Structurally, MOLLY’S GAME is no different from THE SOCIAL NETWORK (it’s also oddly familiar when viewed side-by-side with MISS SLOANE), jumping between court hearings in the present to the tumultuous events of the past. Where flashbacks registered as vital to understanding Mark Zuckerberg’s mind in THE SOCIAL NETWORK, MOLLY’S GAME jumps in time only to service Sorkin. This process certainly makes the telling of her story more compelling, but it also goes to show that Sorkin doesn’t actually have that much to say about her. This comes to an absolute low whenever Sorkin wastes his audience’s time with sequences covering Molly’s childhood, all of which seems to be directed with the workmanlike attitude of an ABC Family drama (with a few curse words for good measure).

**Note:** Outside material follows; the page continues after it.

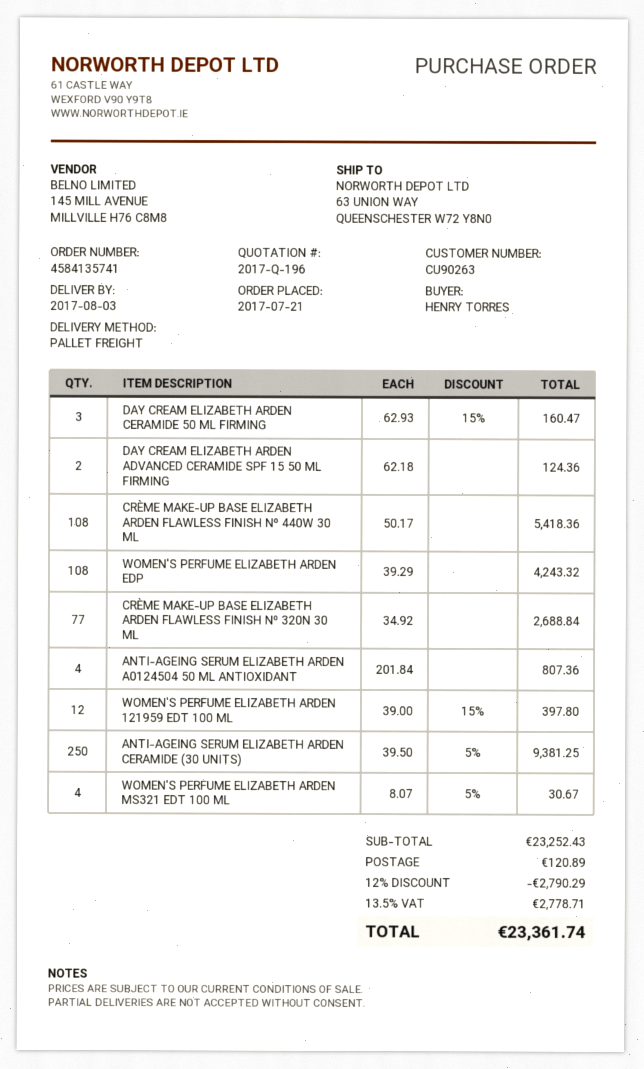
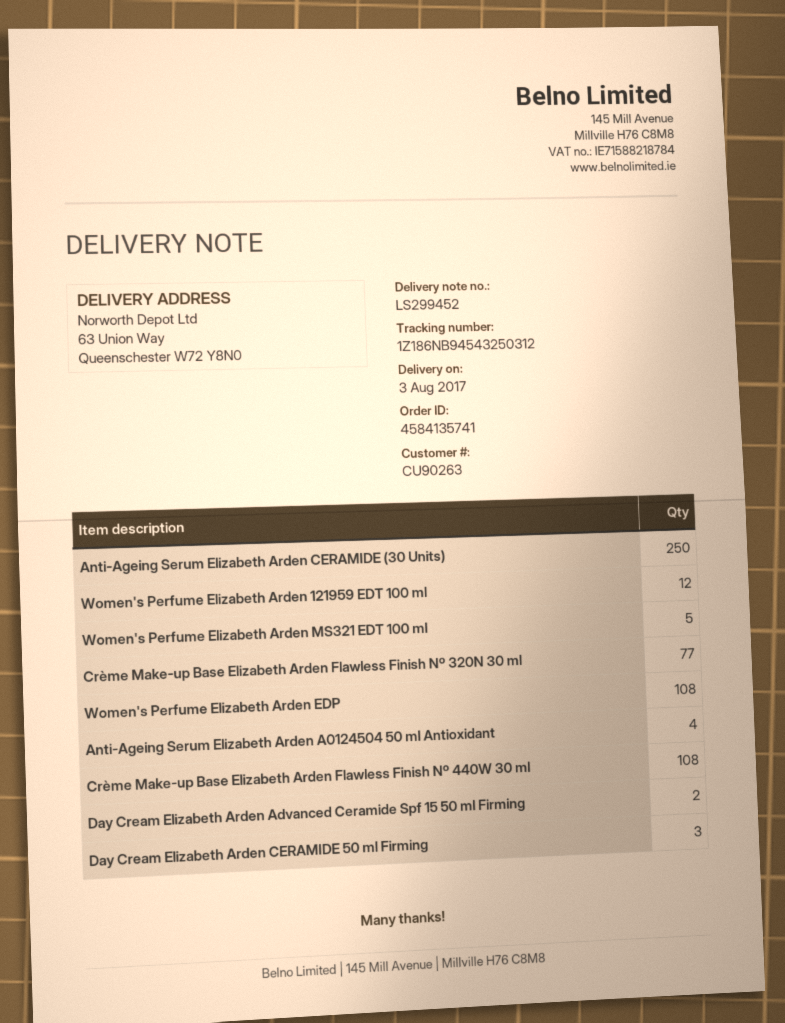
WOMEN'S PERFUME ELIZABETH ARDEN MS321 EDT 100 ML: 4 -> 5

That is, if ABC ever got to be this icy
Another case in point is the incorporation of Michael Cera as a character by the name of Player X. Cera is posited as somewhat of an essential cog in Molly’s narrative. For her initial rise to success, this certainly seems to be the case. His ensuing villainous outburst sparks an exciting narrative turn, only for him to be eradicated from the narrative entirely. It’s moments like these that showcase MOLLY’S GAME’s anecdotal nature. As interesting as it may sound, the film could start at the 40-minute mark and still make perfect sense. Having said all this, most of MOLLY’S GAME holds up as a directorial debut, boasting an enormous ensemble of household names—each of whom deliver with passion and solidarity.
Sorkin’s film is far from the trailblazing champion that it surely would love to be—any and all ensuing Oscar nominations for this film would be patently undeserved. As engaging as Sorkin’s rapid-fire dialogue may be, he fails to realize the one thing that made THE SOCIAL NETWORK so special: Fincher knew that Eisenberg and company should speak like normal human beings when their emotional beats came to fold. It’s something that MOLLY’S GAME really bungles in its ending, in which Kevin Costner literally gives Chastain an entire character arc by telling her what her problems are over a chat on a New York City park bench. It’s moments like these that reveal Sorkin’s need to reconsider how his story could have been told visually, proving that even the greatest writers need some help before becoming great directors.